Gary: I think the assumption in finance you're talking about is risk aversion. But then, I remember that one of the key insights from my investments class was that traders want volatility to make money, which has always led me to believe that the market is inherently unstable because the players profit from volatility.

Danil

See also: _Veeck as in Wreck_, _The Hustlers Handbook_.

Why give one ice cream sandwich to each fan, when you can give 5000 ice cream sandwiches to one fan, and give everybody else something they'll talk about for years....

gary

You can make money on volatility if you have an information advantage, diversification, or a long time horizon. You can seek risk if you believe you're able to bias results in your favor (e.g., stock quants, card counters). Or if you have a diversified portfolio so individual losses balance out, you can charge for taking on that risk from people who aren't able to do this (option selling, insurance). Or if you have a long time horizon, you can wait out volatility or even trade programmatically on dips (beware, you can get killed by black swans on both of the latter).

None of these apply to these lottery cases, but people are willing to take on that risk.

I believe pretty strongly in the behavioral component here - people don't accurately assess odds, people don't see the costs of entry (in this case, the $50 forgone rebate if it were given to every buyer), etc.
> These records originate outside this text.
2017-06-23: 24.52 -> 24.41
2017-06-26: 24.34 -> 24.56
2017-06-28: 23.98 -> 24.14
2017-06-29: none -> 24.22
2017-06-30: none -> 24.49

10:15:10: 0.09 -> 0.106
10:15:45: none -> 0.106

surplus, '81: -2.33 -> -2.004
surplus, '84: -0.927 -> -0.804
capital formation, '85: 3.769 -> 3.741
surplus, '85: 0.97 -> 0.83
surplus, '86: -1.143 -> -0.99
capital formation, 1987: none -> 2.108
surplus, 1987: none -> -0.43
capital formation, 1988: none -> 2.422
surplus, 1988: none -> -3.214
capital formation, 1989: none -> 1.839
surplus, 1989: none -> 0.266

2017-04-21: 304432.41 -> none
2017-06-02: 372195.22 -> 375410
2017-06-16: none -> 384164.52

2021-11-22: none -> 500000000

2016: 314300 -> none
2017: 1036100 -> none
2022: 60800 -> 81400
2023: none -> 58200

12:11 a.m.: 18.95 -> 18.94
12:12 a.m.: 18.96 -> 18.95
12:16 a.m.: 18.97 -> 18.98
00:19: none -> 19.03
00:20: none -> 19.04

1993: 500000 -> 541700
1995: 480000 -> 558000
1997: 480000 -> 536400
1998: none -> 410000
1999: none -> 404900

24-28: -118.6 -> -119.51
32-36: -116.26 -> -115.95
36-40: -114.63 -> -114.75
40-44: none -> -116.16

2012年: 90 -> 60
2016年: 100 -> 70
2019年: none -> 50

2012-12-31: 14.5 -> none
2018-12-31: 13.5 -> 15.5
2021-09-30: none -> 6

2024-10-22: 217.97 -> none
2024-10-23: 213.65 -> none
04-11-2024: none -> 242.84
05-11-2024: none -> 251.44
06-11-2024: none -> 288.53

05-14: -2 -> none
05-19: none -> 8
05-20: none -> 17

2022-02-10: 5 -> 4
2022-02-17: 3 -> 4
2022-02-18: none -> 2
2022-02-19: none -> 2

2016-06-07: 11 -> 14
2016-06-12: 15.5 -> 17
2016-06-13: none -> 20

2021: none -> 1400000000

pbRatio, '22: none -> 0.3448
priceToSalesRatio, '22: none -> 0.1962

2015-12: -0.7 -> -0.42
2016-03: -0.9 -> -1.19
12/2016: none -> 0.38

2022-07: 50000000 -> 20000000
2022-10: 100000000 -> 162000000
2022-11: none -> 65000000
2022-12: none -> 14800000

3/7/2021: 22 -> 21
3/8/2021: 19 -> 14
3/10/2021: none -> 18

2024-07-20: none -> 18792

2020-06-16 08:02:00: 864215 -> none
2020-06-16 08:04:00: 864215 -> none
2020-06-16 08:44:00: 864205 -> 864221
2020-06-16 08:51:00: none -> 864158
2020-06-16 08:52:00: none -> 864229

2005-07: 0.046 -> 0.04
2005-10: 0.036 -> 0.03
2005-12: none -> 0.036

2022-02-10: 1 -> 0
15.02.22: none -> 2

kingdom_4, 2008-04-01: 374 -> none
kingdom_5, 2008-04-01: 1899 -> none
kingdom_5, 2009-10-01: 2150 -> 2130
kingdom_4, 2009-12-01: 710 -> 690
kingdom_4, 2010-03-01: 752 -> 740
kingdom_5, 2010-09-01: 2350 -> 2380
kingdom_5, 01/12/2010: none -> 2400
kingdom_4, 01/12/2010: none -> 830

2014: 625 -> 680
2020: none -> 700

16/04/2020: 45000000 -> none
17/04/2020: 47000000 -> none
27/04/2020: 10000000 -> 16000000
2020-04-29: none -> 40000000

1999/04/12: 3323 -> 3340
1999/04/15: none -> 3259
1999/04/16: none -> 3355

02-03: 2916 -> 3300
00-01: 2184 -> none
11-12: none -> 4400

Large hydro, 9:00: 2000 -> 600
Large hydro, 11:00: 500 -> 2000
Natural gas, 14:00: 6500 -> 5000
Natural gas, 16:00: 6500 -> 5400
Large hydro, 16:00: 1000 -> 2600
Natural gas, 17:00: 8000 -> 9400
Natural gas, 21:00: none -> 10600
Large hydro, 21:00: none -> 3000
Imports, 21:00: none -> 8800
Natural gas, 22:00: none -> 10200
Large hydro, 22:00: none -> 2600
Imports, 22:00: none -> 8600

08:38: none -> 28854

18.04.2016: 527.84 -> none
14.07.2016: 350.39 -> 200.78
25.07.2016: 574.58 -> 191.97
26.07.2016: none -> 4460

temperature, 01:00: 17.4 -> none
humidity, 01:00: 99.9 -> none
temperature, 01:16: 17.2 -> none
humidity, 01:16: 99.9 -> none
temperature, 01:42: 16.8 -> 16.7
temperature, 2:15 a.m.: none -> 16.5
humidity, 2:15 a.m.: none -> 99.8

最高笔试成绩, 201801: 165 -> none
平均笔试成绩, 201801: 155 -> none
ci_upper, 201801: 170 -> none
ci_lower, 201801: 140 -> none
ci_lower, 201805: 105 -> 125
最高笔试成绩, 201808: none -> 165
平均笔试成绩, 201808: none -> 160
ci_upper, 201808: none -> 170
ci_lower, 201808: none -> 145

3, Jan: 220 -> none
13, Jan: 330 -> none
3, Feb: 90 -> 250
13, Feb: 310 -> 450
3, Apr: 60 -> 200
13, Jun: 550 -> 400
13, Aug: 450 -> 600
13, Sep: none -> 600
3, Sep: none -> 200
That's why Renault goes the free car vs. trivial rebate route.

I just wonder if there's a theoretical explanation somewhere beyond/between "people are just stupid" and "people are purely rational" that explains where & how people will willingly absorb risk in the absence of any diversification, time horizon or informational advantages, and when they'll refuse.

We know from the behavioral studies that people will take $10 today vs. $11 tomorrow, but will take $11 in a month & a day over $10 in a month. So there's a threshold of time where people turn off their rational calculation of time value of money. What's the threshold for risk assessment?